→ Exercise description
In the records below, find the line holding "Wahacz (dolny) L" and the line holding "total: 1638.22 -> 1878.31". Set down both, with every line between them, exactly.

→ Supplied information

# # # # # # #

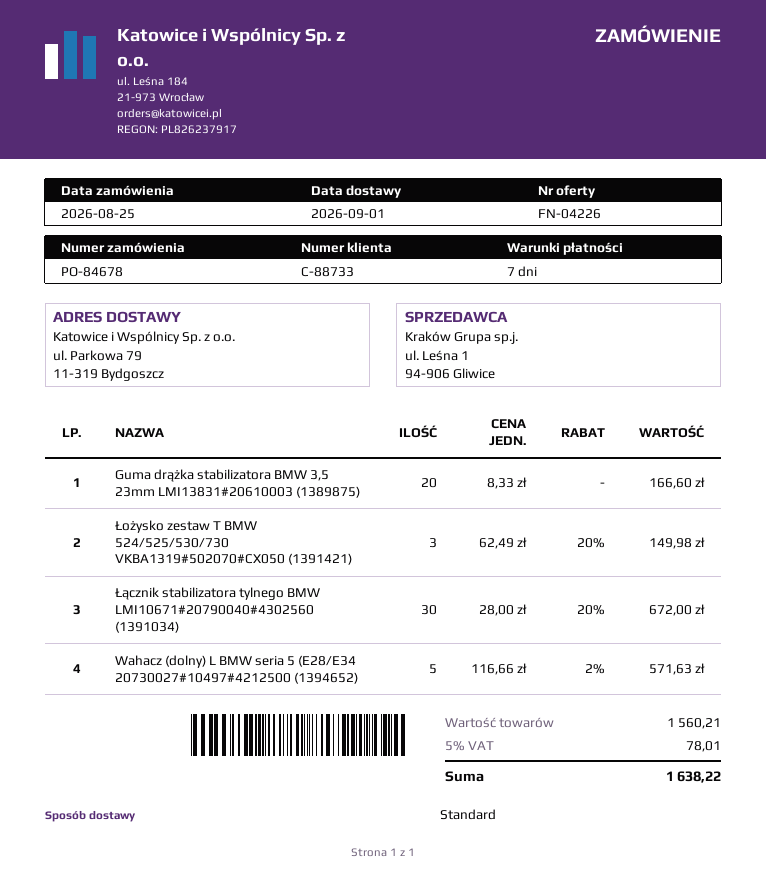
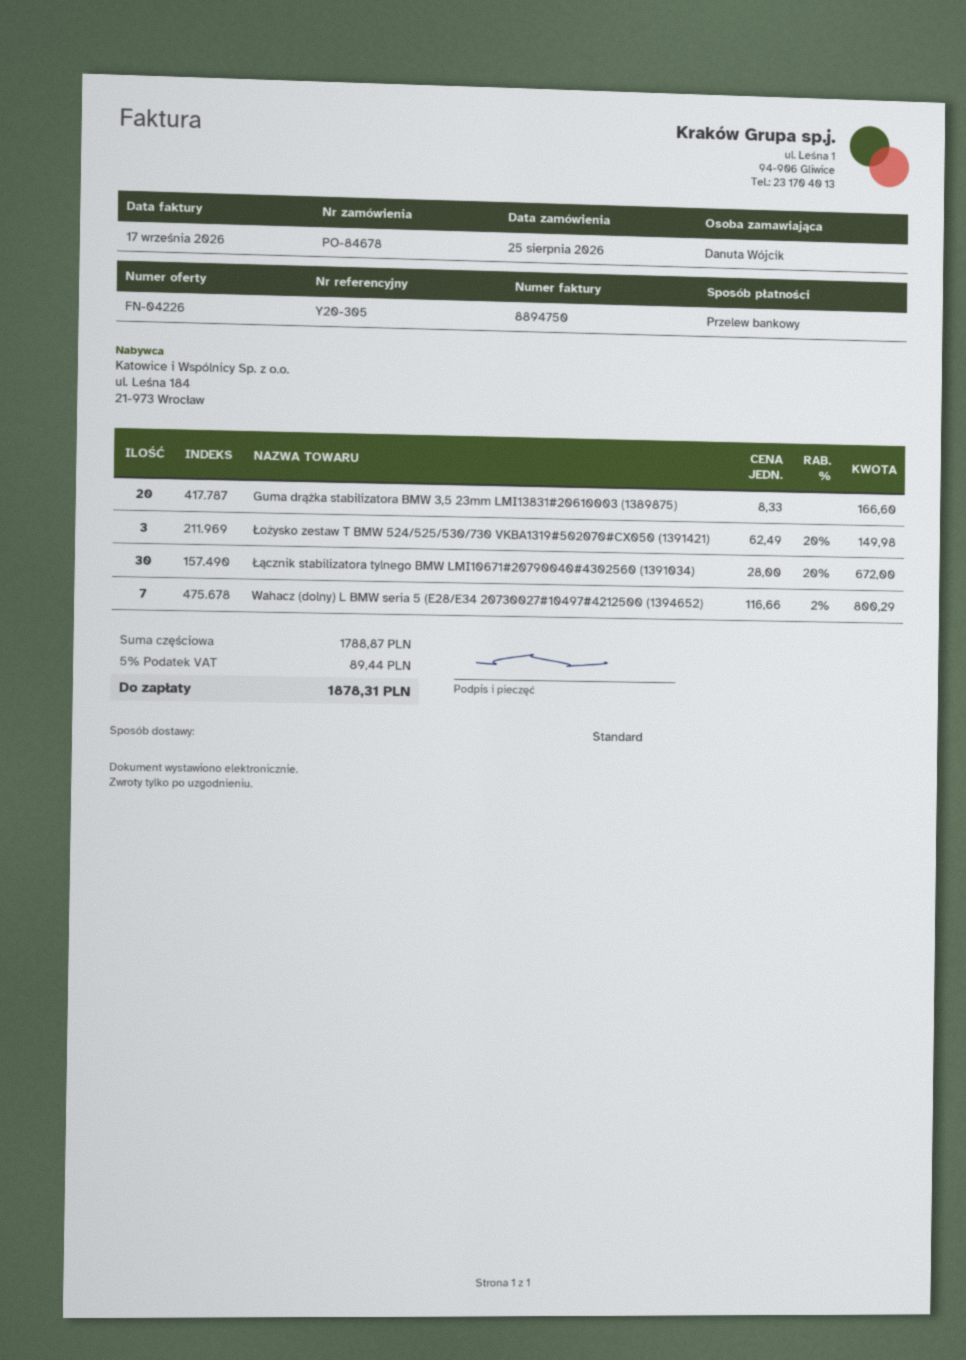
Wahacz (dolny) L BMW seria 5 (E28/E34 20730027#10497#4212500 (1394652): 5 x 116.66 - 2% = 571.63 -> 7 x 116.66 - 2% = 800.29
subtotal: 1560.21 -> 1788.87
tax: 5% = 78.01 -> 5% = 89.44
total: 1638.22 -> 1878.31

# # # # # # #

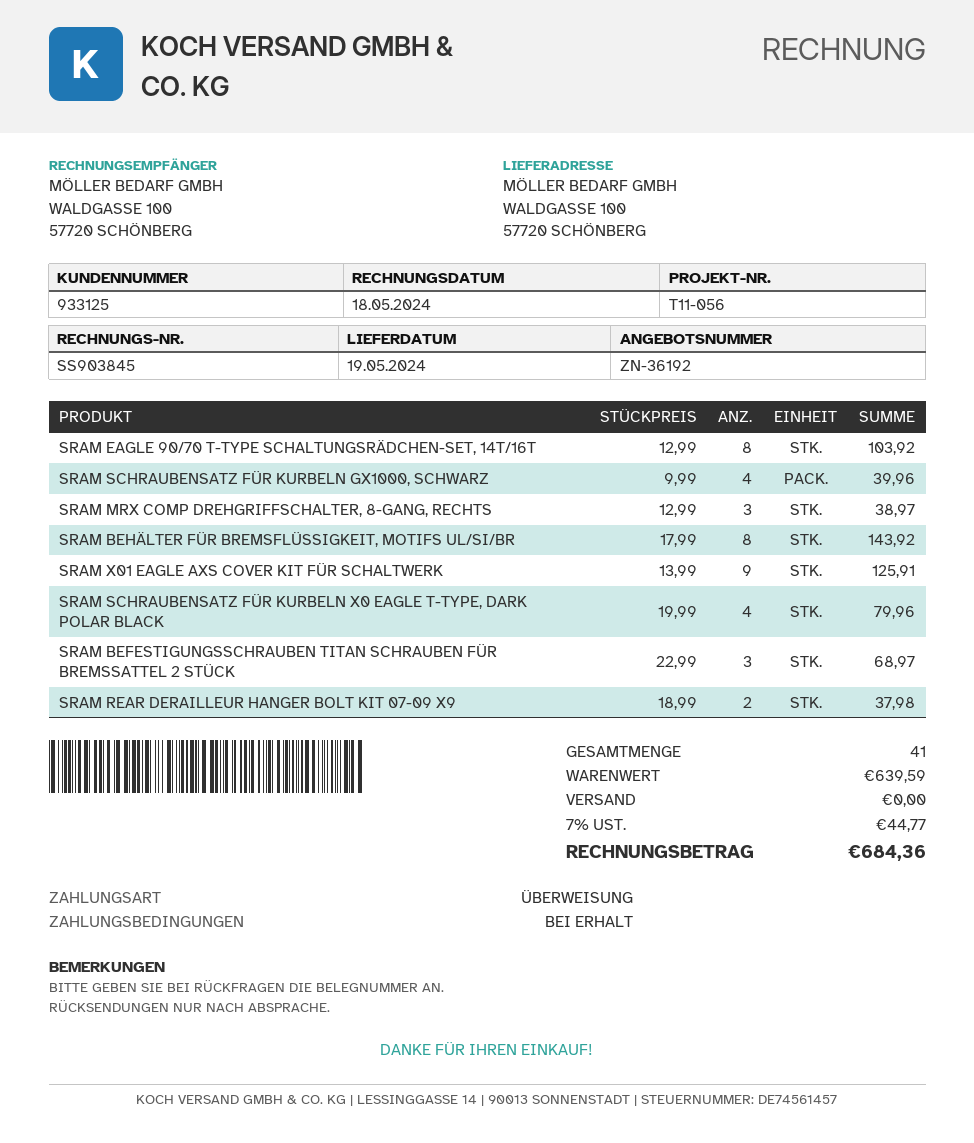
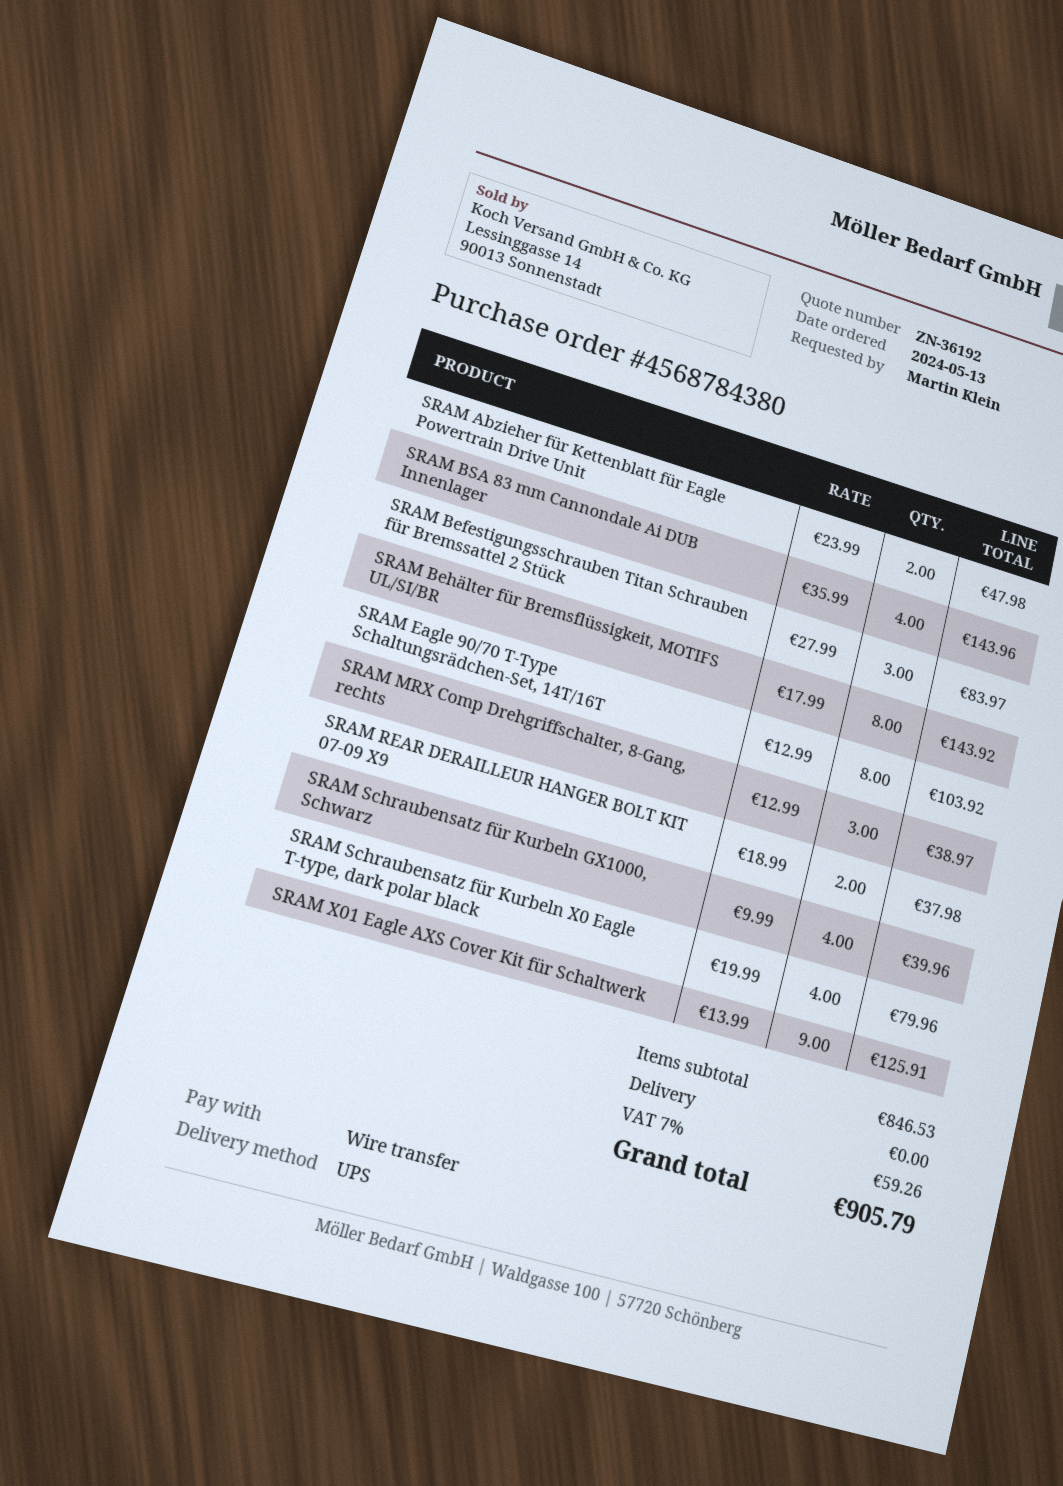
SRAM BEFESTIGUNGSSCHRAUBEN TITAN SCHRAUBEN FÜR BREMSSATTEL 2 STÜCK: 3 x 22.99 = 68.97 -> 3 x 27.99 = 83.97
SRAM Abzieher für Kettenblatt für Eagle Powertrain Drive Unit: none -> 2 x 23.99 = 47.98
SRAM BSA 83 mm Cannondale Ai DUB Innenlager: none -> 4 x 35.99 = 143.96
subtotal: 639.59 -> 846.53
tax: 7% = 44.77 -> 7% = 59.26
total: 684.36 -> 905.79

# # # # # # #

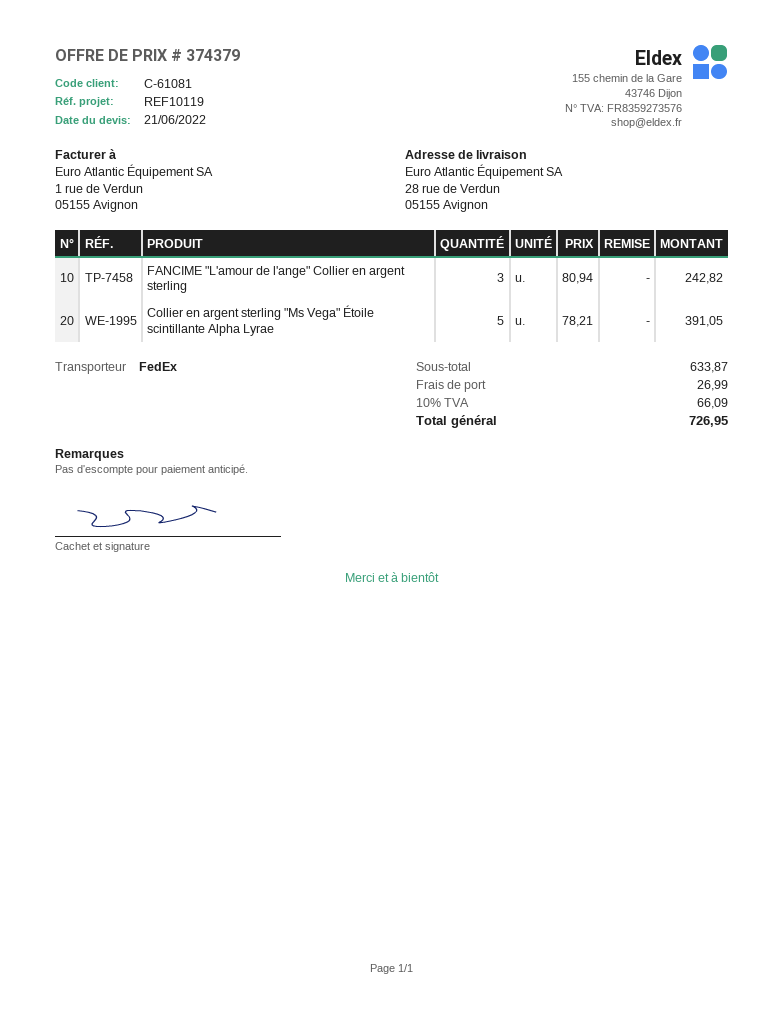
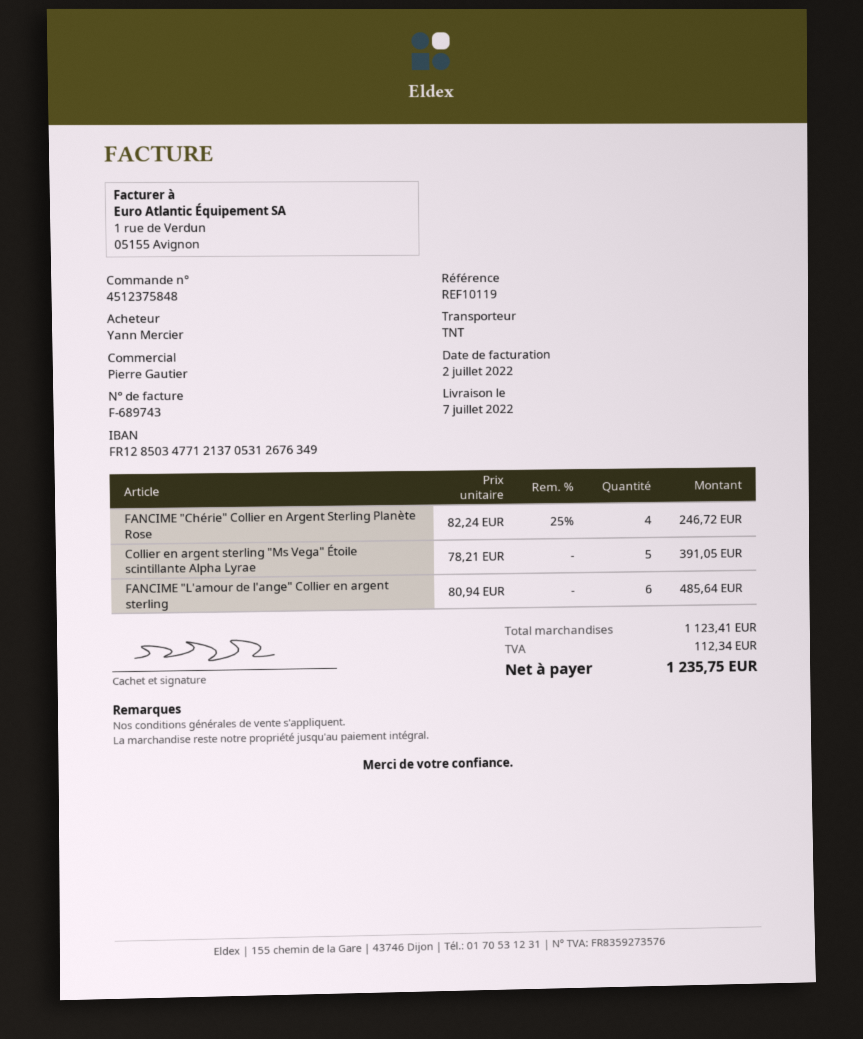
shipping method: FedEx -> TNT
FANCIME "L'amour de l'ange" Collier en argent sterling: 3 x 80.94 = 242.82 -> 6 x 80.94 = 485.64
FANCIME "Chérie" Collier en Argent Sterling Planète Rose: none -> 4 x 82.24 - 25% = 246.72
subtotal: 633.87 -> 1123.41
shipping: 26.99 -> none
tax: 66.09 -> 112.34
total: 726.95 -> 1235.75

# # # # # # #

→ Problem solution
Wahacz (dolny) L BMW seria 5 (E28/E34 20730027#10497#4212500 (1394652): 5 x 116.66 - 2% = 571.63 -> 7 x 116.66 - 2% = 800.29
subtotal: 1560.21 -> 1788.87
tax: 5% = 78.01 -> 5% = 89.44
total: 1638.22 -> 1878.31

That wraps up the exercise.